» WHAT YOU ARE ASKED TO DO
Type out the data exactly as given. Skip any image.

» RECORDS FOR THE TASK
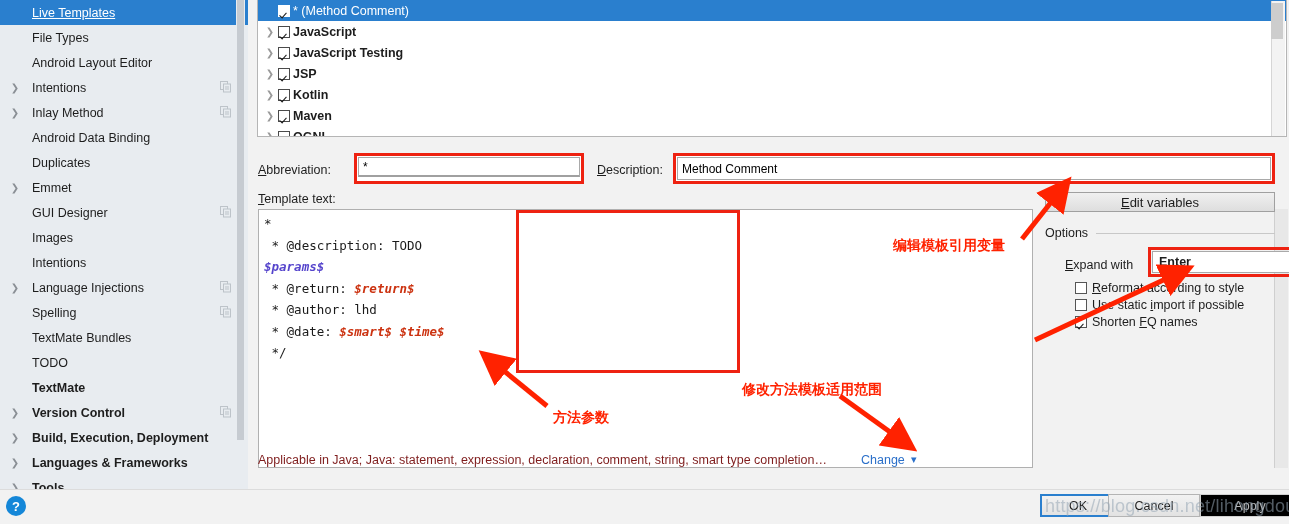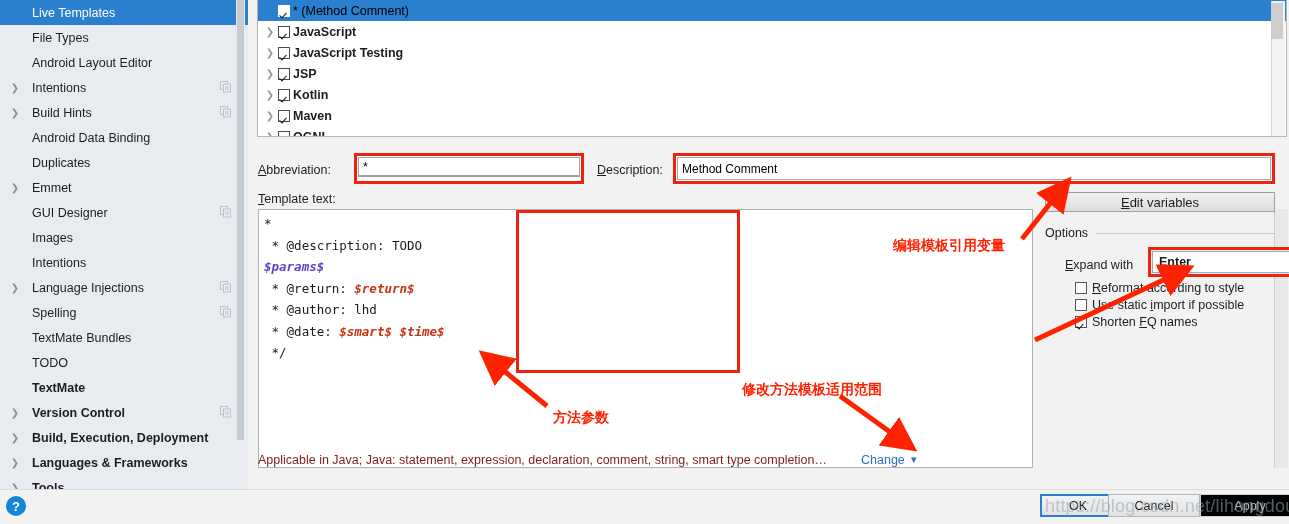--- a/index.html
+++ b/index.html
@@ -23,21 +23,21 @@
   }
   .side-item {
     position: relative;
     height: 25px;
     display: flex;
     align-items: center;
     padding-left: 8px;
     font-size: 12.5px;
     white-space: nowrap;
   }
-  .side-item.sel { background: #2a7fce; color: #ffffff; }
+  .side-item.sel { background: #2a7fce; color: #ffffff; text-decoration: underline; }
   .side-item .arrow {
     width: 14px; min-width: 14px;
     color: #8a8f95; font-size: 10px;
     text-align: center;
   }
   .side-item .pad { width: 14px; min-width: 14px; }
   .side-item .lbl { padding-left: 10px; }
   .side-item.bold .lbl { font-weight: bold; }
   .side-item .copyico {
     position: absolute; right: 16px; top: 6px;
@@ -73,21 +73,21 @@
     overflow: hidden;
   }
   .tree-row {
     height: 21px;
     display: flex; align-items: center;
     padding-left: 4px;
     font-size: 12.5px;
     font-weight: bold;
     white-space: nowrap;
   }
-  .tree-row.sel { background: #2a7fce; color: #000000; font-weight: normal; }
+  .tree-row.sel { background: #2a7fce; color: #ffffff; font-weight: normal; }
   .tree-row .tarrow {
     width: 16px; min-width: 16px;
     color: #9a9a9a; font-size: 10px; text-align: center;
     font-weight: normal;
   }
   .tree-row .tindent { width: 16px; min-width: 16px; }
   .cbx {
     width: 12px; height: 12px; min-width: 12px;
     border: 1px solid #4a4a4a;
     background: #fff;
@@ -334,21 +334,21 @@
           <svg viewBox="0 0 12 12" width="12" height="12">
             <rect x="0.5" y="0.5" width="7" height="8" fill="none" stroke="#9aa3ab"></rect>
             <rect x="3.5" y="3" width="7" height="8" fill="#e8ecf0" stroke="#9aa3ab"></rect>
             <line x1="5" y1="6" x2="9" y2="6" stroke="#9aa3ab"></line>
             <line x1="5" y1="8" x2="9" y2="8" stroke="#9aa3ab"></line>
           </svg>
         </span>
       </div>
       <div class="side-item">
         <span class="arrow">❯</span>
-        <span class="lbl">Build Hints</span>
+        <span class="lbl">Inlay Method</span>
         <span class="copyico">
           <svg viewBox="0 0 12 12" width="12" height="12">
             <rect x="0.5" y="0.5" width="7" height="8" fill="none" stroke="#9aa3ab"></rect>
             <rect x="3.5" y="3" width="7" height="8" fill="#e8ecf0" stroke="#9aa3ab"></rect>
             <line x1="5" y1="6" x2="9" y2="6" stroke="#9aa3ab"></line>
             <line x1="5" y1="8" x2="9" y2="8" stroke="#9aa3ab"></line>
           </svg>
         </span>
       </div>
       <div class="side-item">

» EXERCISE SOLUTION
--- a/index.html
+++ b/index.html
@@ -23,21 +23,21 @@
   }
   .side-item {
     position: relative;
     height: 25px;
     display: flex;
     align-items: center;
     padding-left: 8px;
     font-size: 12.5px;
     white-space: nowrap;
   }
-  .side-item.sel { background: #2a7fce; color: #ffffff; }
+  .side-item.sel { background: #2a7fce; color: #ffffff; text-decoration: underline; }
   .side-item .arrow {
     width: 14px; min-width: 14px;
     color: #8a8f95; font-size: 10px;
     text-align: center;
   }
   .side-item .pad { width: 14px; min-width: 14px; }
   .side-item .lbl { padding-left: 10px; }
   .side-item.bold .lbl { font-weight: bold; }
   .side-item .copyico {
     position: absolute; right: 16px; top: 6px;
@@ -73,21 +73,21 @@
     overflow: hidden;
   }
   .tree-row {
     height: 21px;
     display: flex; align-items: center;
     padding-left: 4px;
     font-size: 12.5px;
     font-weight: bold;
     white-space: nowrap;
   }
-  .tree-row.sel { background: #2a7fce; color: #000000; font-weight: normal; }
+  .tree-row.sel { background: #2a7fce; color: #ffffff; font-weight: normal; }
   .tree-row .tarrow {
     width: 16px; min-width: 16px;
     color: #9a9a9a; font-size: 10px; text-align: center;
     font-weight: normal;
   }
   .tree-row .tindent { width: 16px; min-width: 16px; }
   .cbx {
     width: 12px; height: 12px; min-width: 12px;
     border: 1px solid #4a4a4a;
     background: #fff;
@@ -334,21 +334,21 @@
           <svg viewBox="0 0 12 12" width="12" height="12">
             <rect x="0.5" y="0.5" width="7" height="8" fill="none" stroke="#9aa3ab"></rect>
             <rect x="3.5" y="3" width="7" height="8" fill="#e8ecf0" stroke="#9aa3ab"></rect>
             <line x1="5" y1="6" x2="9" y2="6" stroke="#9aa3ab"></line>
             <line x1="5" y1="8" x2="9" y2="8" stroke="#9aa3ab"></line>
           </svg>
         </span>
       </div>
       <div class="side-item">
         <span class="arrow">❯</span>
-        <span class="lbl">Build Hints</span>
+        <span class="lbl">Inlay Method</span>
         <span class="copyico">
           <svg viewBox="0 0 12 12" width="12" height="12">
             <rect x="0.5" y="0.5" width="7" height="8" fill="none" stroke="#9aa3ab"></rect>
             <rect x="3.5" y="3" width="7" height="8" fill="#e8ecf0" stroke="#9aa3ab"></rect>
             <line x1="5" y1="6" x2="9" y2="6" stroke="#9aa3ab"></line>
             <line x1="5" y1="8" x2="9" y2="8" stroke="#9aa3ab"></line>
           </svg>
         </span>
       </div>
       <div class="side-item">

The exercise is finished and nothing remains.